Por cierto, que, de este último territorio, el Tolima, procedía su señora madre, doña Matilde Parra, quien estudió el primer año de escuela primaria en Chaparral, Tolima, como condiscípula de quien fuera después el más ilustrado de todos los presidentes de Colombia, el maestro Darío Echandía. Doña Matilde, cuando se refería a este respetado mandatario le decía simplemente Darío (a quien hasta el tempestuoso orador parlamentario y expresidente conservador Laureano Gómez, trataba con respetuosa distancia: “Su señoría”).
En el ya creciente barullo de la Ciudad Milagro, de las virtuosas manos de doña Marina González Parra iban saliendo como de las de un ilusionista tejidos, bordados, el diseño y la confección de prendas de vestir de llamativos modelos.

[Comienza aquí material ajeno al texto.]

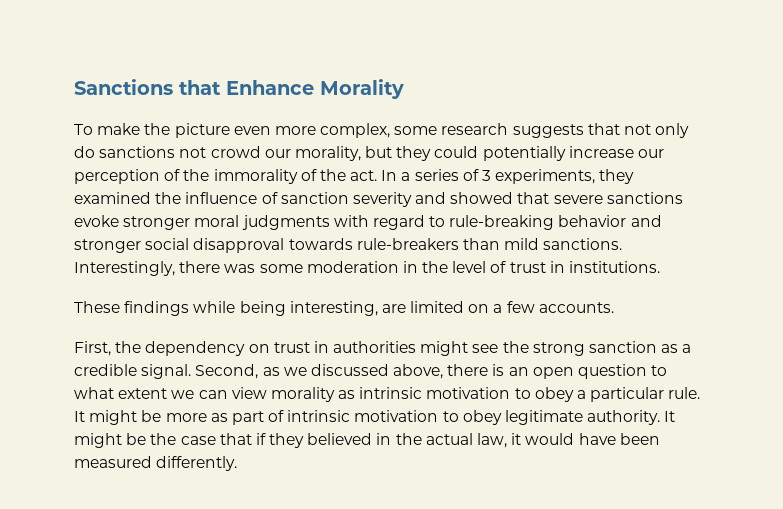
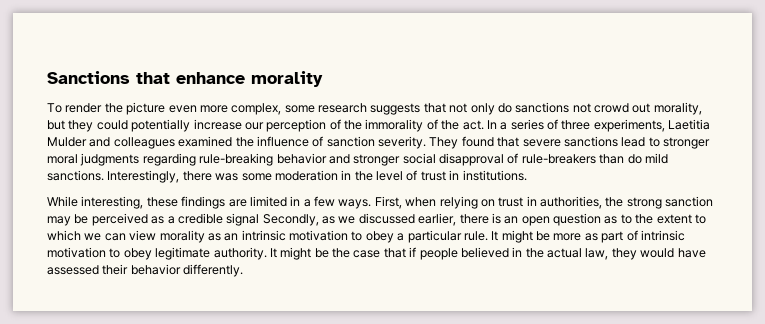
- Sanctions that Enhance Morality
+ Sanctions that enhance morality
- To make the picture even more complex, some research suggests that not only do sanctions not crowd our morality, but they could potentially increase our perception of the immorality of the act.
+ To render the picture even more complex, some research suggests that not only do sanctions not crowd out morality, but they could potentially increase our perception of the immorality of the act.
- In a series of 3 experiments, they examined the influence of sanction severity and showed that severe sanctions evoke stronger moral judgments with regard to rule-breaking behavior and stronger social disapproval towards rule-breakers than mild sanctions.
+ In a series of three experiments, Laetitia Mulder and colleagues examined the influence of sanction severity. They found that severe sanctions lead to stronger moral judgments regarding rule-breaking behavior and stronger social disapproval of rule-breakers than do mild sanctions.
- These findings while being interesting, are limited on a few accounts.
- First, the dependency on trust in authorities might see the strong sanction as a credible signal. Second, as we discussed above, there is an open question to what extent we can view morality as intrinsic motivation to obey a particular rule.
+ While interesting, these findings are limited in a few ways. First, when relying on trust in authorities, the strong sanction may be perceived as a credible signal Secondly, as we discussed earlier, there is an open question as to the extent to which we can view morality as an intrinsic motivation to obey a particular rule.
- It might be the case that if they believed in the actual law, it would have been measured differently.
+ It might be the case that if people believed in the actual law, they would have assessed their behavior differently.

Entonces, cada niño nacido en su numerosa familia contaba con sus primeros trajes y los de sus sucesivas celebraciones, confeccionadas por la ‘abuelita Marina’.
Doña Marina, la matrona ejemplar de mirada limpia y mente creativa, falleció –sin sufrimientos extremos ni agonías prolongadas– la madrugada del domingo 11 de mayo en Armenia, Día de las Madres. Sus honras fúnebres las presenciamos familiares y amigos de aquí y del exterior, a través de una plataforma virtual, porque la cuarentena del coronavirus lo impidió. Queda el hermoso recuerdo de su vida digna con el aplauso de quienes le guardamos afecto entrañable a su existencia.